■ **The data**:

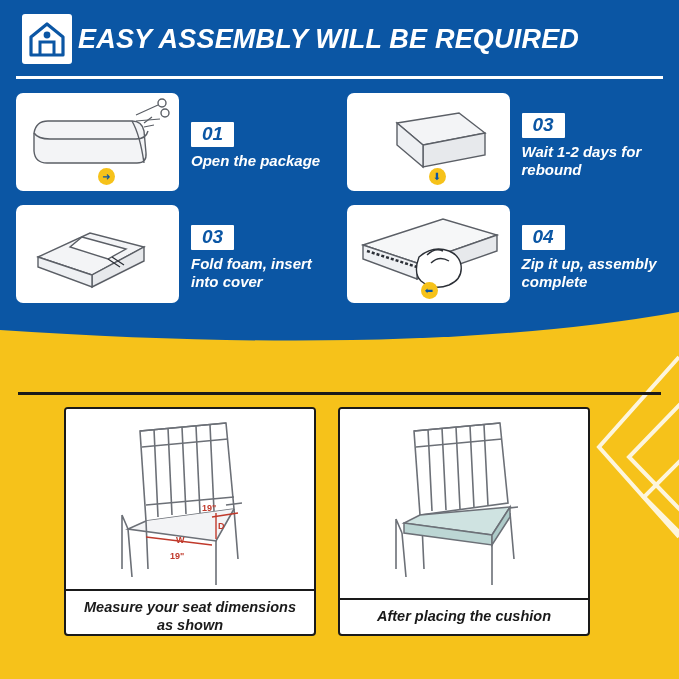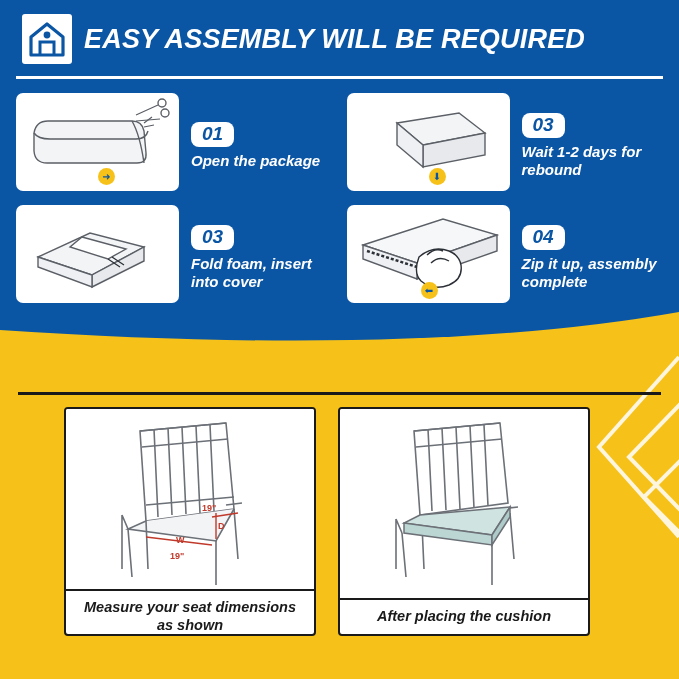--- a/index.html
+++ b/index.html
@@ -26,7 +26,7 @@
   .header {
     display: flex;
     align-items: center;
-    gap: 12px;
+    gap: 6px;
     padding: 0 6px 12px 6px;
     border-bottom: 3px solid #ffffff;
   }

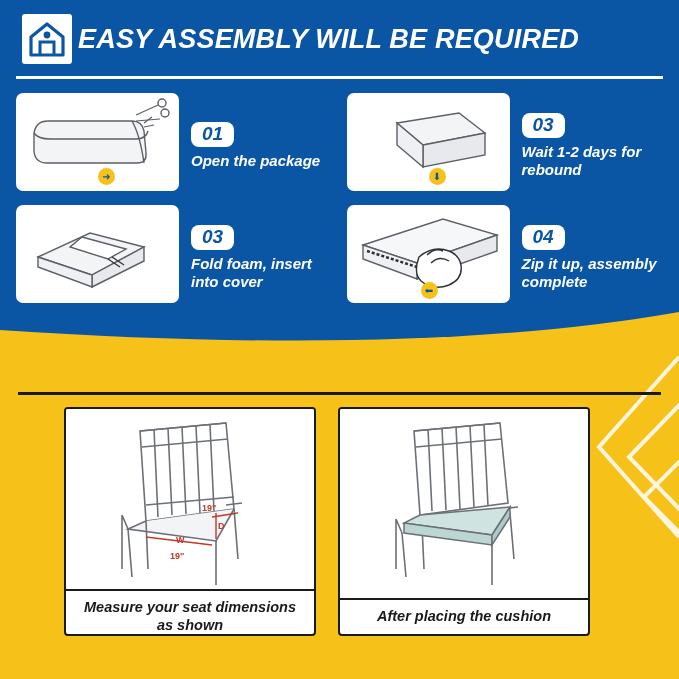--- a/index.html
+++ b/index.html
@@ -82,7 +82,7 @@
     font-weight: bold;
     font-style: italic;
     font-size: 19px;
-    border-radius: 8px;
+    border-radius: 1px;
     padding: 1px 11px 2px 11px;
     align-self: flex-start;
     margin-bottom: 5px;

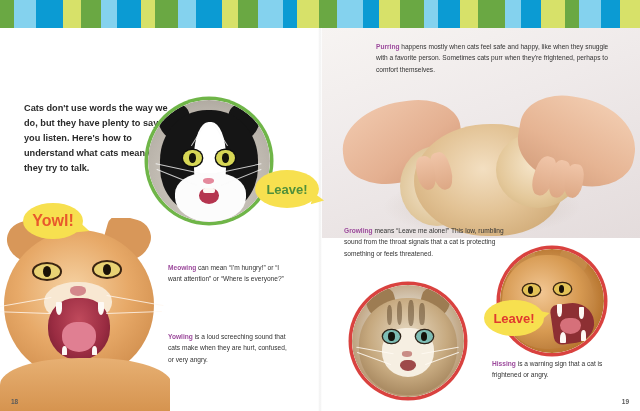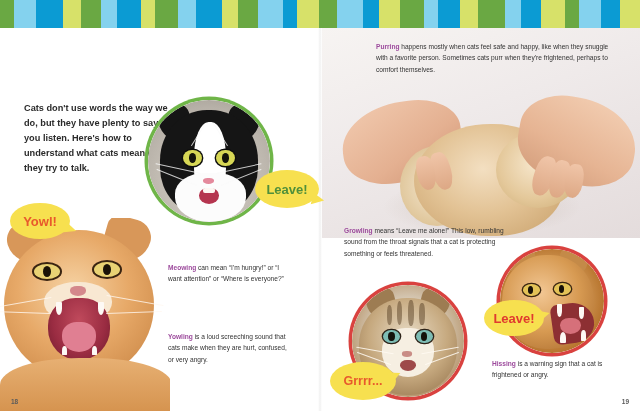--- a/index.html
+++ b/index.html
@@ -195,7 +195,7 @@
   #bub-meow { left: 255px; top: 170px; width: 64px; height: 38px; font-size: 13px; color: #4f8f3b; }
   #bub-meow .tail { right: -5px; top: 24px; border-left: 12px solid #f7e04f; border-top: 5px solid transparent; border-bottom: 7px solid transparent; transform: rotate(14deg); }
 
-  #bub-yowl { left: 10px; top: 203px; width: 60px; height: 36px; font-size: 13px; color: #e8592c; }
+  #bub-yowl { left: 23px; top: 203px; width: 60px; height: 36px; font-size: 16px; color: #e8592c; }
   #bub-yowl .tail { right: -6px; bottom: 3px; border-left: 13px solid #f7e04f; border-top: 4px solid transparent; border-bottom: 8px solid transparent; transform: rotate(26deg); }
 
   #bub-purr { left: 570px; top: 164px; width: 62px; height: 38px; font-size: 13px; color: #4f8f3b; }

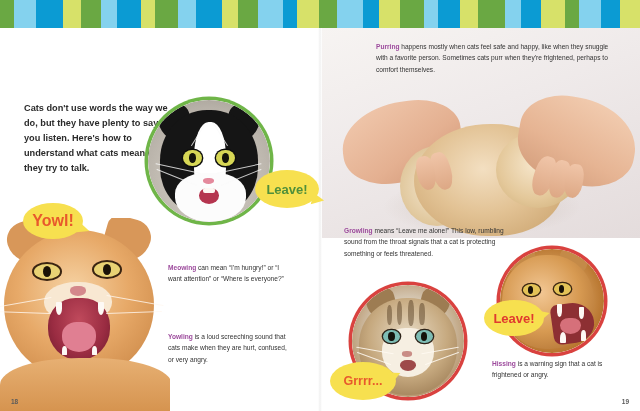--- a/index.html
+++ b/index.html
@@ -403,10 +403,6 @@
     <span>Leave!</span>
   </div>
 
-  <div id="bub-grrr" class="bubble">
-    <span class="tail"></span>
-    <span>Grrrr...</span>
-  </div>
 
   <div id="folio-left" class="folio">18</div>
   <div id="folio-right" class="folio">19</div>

■ **Instructions to follow**: What is needed is every record above, restated word for word, with the pictures left out.

■ **Exercise response**:
--- a/index.html
+++ b/index.html
@@ -26,7 +26,7 @@
   .header {
     display: flex;
     align-items: center;
-    gap: 12px;
+    gap: 6px;
     padding: 0 6px 12px 6px;
     border-bottom: 3px solid #ffffff;
   }

--- a/index.html
+++ b/index.html
@@ -82,7 +82,7 @@
     font-weight: bold;
     font-style: italic;
     font-size: 19px;
-    border-radius: 8px;
+    border-radius: 1px;
     padding: 1px 11px 2px 11px;
     align-self: flex-start;
     margin-bottom: 5px;

--- a/index.html
+++ b/index.html
@@ -195,7 +195,7 @@
   #bub-meow { left: 255px; top: 170px; width: 64px; height: 38px; font-size: 13px; color: #4f8f3b; }
   #bub-meow .tail { right: -5px; top: 24px; border-left: 12px solid #f7e04f; border-top: 5px solid transparent; border-bottom: 7px solid transparent; transform: rotate(14deg); }
 
-  #bub-yowl { left: 10px; top: 203px; width: 60px; height: 36px; font-size: 13px; color: #e8592c; }
+  #bub-yowl { left: 23px; top: 203px; width: 60px; height: 36px; font-size: 16px; color: #e8592c; }
   #bub-yowl .tail { right: -6px; bottom: 3px; border-left: 13px solid #f7e04f; border-top: 4px solid transparent; border-bottom: 8px solid transparent; transform: rotate(26deg); }
 
   #bub-purr { left: 570px; top: 164px; width: 62px; height: 38px; font-size: 13px; color: #4f8f3b; }

--- a/index.html
+++ b/index.html
@@ -403,10 +403,6 @@
     <span>Leave!</span>
   </div>
 
-  <div id="bub-grrr" class="bubble">
-    <span class="tail"></span>
-    <span>Grrrr...</span>
-  </div>
 
   <div id="folio-left" class="folio">18</div>
   <div id="folio-right" class="folio">19</div>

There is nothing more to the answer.